(Exercise description): Find each line of the entries with the string "field", please, and copy it.

### Records supplied

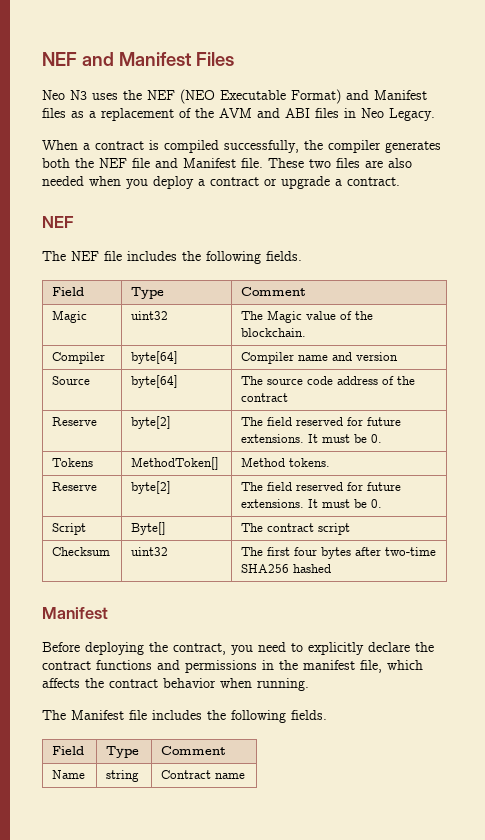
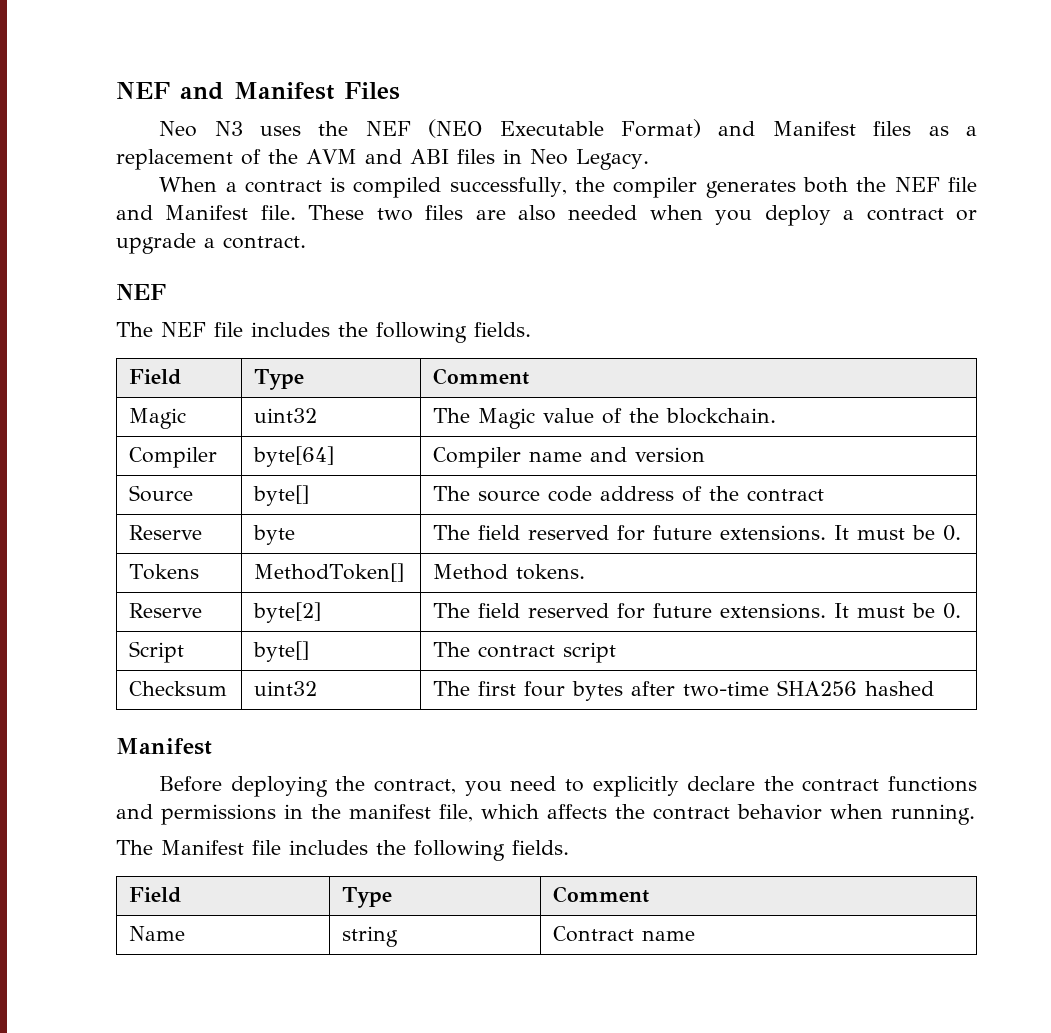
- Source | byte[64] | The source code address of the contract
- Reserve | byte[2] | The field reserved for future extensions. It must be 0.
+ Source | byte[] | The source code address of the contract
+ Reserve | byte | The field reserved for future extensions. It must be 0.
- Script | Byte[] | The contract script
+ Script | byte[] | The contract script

######

(Answer to this exercise):
- Reserve | byte[2] | The field reserved for future extensions. It must be 0.
+ Reserve | byte | The field reserved for future extensions. It must be 0.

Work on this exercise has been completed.